Opinion: Sharia is probably not what you think it is

Some people are panicking about “sharia law.” In Britain, two parties have pledged to ban it, and a handful of states in the U.S. also passed laws geared at banning it from U.S. courts.

To the uninformed, for whom this term conjures up stereotypical im­ages of bombings, beheadings and forced veiling, this might make sense. But that’s far from accurate.

Sharia — not “sharia law” — is an Arabic word that means “the path to water,” what Muslims consider to be a system of divinely revealed guid­ance. Sharia is a system of law in that it is a set of rules and practices meant for be conformed to in within daily life, but this does not necessarily im­ply that it is a system of government. Just as a Christian might call the Ten Commandments “God’s law” without demanding that governments ban coveting, Muslims can apply sharia to their own life without this having any political implications.

Real life is rarely as neat as the laws that are meant to rule it. Fur­thermore, the nature of Islamic scrip­ture complicates efforts at its inter­pretation.

The Quran, which Muslims con­sider to be the word of God, is rich in metaphor. One verse explicitly acknowledges this, stating that it con­tains “verses basic and fundamental,” though “others are allegorical.” Sepa­rating the literal from the figurative can be a challenging task.

The hadith, or reports of the say­ings and actions of the Islamic proph­et Muhammad, were passed down from person to person for years before finally being collected and written down. Many Muslims still disagree on which hadith are truly authentic and which may have been forged or distorted in transmission, as well as on the role that the hadith should play in the religion.

Because of these difficulties, fiqh, or human interpretation of sharia, is an extraordinarily diverse field of study. There are many different schools of fiqh, each with its own per­spective on what methods should be used to discern God’s will, as well as what topics — like how to pray and how much charity is obligatory — to give. Maryam K. Ansari, a Muslim lawyer, wrote in the Huffington Post that most Muslims do not concern themselves with the details because it is as complex as “a difficult-to-un­derstand tax code.” Instead, Ansari says they focus on the central values of their religion, such as equality, freedom, and respect for human life, as well as on key practices such as fasting and prayer.
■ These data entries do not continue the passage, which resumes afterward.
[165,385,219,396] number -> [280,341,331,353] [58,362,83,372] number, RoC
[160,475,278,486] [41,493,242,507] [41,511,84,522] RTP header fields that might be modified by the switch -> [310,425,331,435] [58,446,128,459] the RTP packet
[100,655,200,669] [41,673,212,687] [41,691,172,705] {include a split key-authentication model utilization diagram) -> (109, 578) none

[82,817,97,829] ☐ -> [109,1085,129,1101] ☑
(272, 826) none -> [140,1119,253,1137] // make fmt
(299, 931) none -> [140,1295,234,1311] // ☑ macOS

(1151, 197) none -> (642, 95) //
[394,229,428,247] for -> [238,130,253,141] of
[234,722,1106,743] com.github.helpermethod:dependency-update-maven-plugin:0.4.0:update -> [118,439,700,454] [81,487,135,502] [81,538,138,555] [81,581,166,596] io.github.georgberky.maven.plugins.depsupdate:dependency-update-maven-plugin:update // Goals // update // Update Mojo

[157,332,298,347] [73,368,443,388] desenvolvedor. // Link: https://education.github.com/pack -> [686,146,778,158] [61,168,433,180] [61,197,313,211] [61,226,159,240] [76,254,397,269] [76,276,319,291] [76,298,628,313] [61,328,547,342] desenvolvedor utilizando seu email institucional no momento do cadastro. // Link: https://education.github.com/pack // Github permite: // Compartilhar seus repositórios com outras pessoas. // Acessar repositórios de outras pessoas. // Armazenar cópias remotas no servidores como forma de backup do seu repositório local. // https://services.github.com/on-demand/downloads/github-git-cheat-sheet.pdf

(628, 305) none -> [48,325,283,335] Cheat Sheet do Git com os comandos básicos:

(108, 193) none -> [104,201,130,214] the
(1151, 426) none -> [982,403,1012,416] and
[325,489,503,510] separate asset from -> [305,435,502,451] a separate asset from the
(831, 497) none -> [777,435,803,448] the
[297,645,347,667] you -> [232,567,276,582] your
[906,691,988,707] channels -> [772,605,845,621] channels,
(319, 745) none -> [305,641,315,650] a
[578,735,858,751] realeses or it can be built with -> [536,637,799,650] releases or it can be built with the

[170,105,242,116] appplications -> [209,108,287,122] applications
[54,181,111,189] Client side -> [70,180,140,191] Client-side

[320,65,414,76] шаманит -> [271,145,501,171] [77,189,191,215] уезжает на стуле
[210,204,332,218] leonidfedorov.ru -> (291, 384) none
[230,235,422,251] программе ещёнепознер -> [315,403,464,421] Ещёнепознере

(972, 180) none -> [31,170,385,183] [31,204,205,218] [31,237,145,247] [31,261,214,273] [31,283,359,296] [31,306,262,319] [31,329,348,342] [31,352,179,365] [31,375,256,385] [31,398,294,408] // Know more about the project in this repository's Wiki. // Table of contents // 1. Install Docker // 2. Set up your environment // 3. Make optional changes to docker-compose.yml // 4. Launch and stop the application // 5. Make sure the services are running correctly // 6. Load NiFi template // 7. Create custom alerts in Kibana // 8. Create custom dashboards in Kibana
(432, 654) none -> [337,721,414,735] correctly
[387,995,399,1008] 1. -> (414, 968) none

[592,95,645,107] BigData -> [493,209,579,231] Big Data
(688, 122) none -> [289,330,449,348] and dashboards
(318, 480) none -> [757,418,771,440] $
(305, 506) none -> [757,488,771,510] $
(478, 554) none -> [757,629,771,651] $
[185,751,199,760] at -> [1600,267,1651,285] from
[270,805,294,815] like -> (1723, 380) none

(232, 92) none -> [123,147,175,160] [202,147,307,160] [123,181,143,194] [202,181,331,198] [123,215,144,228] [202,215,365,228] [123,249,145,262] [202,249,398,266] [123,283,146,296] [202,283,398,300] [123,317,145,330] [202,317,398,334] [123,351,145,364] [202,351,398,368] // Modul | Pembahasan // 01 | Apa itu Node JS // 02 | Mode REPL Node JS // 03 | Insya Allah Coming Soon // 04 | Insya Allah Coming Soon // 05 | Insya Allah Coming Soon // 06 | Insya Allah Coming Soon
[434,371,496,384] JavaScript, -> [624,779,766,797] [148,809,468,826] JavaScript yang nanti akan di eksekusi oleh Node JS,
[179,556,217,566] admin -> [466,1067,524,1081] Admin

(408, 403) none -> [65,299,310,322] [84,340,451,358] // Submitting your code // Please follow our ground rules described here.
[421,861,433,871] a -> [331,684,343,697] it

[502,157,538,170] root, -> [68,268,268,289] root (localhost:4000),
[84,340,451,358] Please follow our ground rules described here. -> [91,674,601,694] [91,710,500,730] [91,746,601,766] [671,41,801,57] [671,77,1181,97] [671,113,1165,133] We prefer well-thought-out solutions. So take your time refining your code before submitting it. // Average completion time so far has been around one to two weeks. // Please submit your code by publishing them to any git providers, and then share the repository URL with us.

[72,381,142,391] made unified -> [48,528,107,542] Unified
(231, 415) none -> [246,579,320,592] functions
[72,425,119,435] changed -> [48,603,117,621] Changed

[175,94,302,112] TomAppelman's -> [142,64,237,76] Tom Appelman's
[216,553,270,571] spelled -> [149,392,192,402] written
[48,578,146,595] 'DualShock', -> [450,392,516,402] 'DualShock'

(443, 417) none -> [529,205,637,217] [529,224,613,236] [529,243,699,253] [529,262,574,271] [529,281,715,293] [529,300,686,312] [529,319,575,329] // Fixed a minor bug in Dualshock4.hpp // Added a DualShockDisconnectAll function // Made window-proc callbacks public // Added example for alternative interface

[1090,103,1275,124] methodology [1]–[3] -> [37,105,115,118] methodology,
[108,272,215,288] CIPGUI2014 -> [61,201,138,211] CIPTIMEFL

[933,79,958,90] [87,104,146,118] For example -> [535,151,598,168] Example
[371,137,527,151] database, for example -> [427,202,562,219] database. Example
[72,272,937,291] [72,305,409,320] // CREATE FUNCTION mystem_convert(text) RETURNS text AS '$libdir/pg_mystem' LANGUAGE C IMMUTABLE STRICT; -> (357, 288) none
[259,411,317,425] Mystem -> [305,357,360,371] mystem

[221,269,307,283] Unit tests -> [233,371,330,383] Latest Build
Much of the fear and controversy surrounding sharia has to do with hudud punishments, or harsh corpo­ral punishments. For varying reasons, these are almost never carried out. First, there are so many restrictions on when they can actually be imple­mented, that doing so becomes almost impossible. Second, some argue that they were never called for in the first place, pointing to examples from early Islamic history and ambiguities in Arabic to support their case.

For example, Jamal Badawi, an author and speaker about Islam, ar­gued in an article for the Fiqh Coun­cil of North America that phrases in the Quran such as “your task is only to exhort. You cannot compel,” “no coercion in matters of faith,” and “let him or her who wills, reject it,” de­finitively support the freedom to re­ject Islam. Badawi added that when the first Muslims lived in the city of Medina after leaving Mecca due to persecution, those who left Islam were not punished, but were instead al­lowed to return to Mecca. Logically, if Prophet Muhammad had wanted to kill them, he would not have let them leave the city, since you cannot kill someone who is not even in the same city as you.

Even Jabhat Fateh al-Sham, a fringe militant group that broke off from al-Qaeda and has now merged with several other groups, has banned hudud punishments. That’s how un­popular they are.

More relevant to the implementa­tion of sharia is how it has explicitly provided a variety of rights to Islam­ic women and minorities that did not exist in the Western world until much later. For example, Islam has always granted women the right to own prop­erty, a right that did not exist in the United States until 1839. While shar­ia bans fraud and exploitative lending, white-collar crime still runs rampant, and payday lenders prey on the poor, sometimes charging interest rates over 7,000 percent. Charity is one of the five pillars of Islam, and a poll by ICM Research found that in Britain, Mus­lims donated more to charity on aver­age than followers of other religions.

If you want to ban something, look past sensationalistic, oversimpli­fied media reports and figure out what it actually is first. If you keep an open mind, you might be surprised to find that maybe instead of banning sharia, the U.S. might have something to learn from it.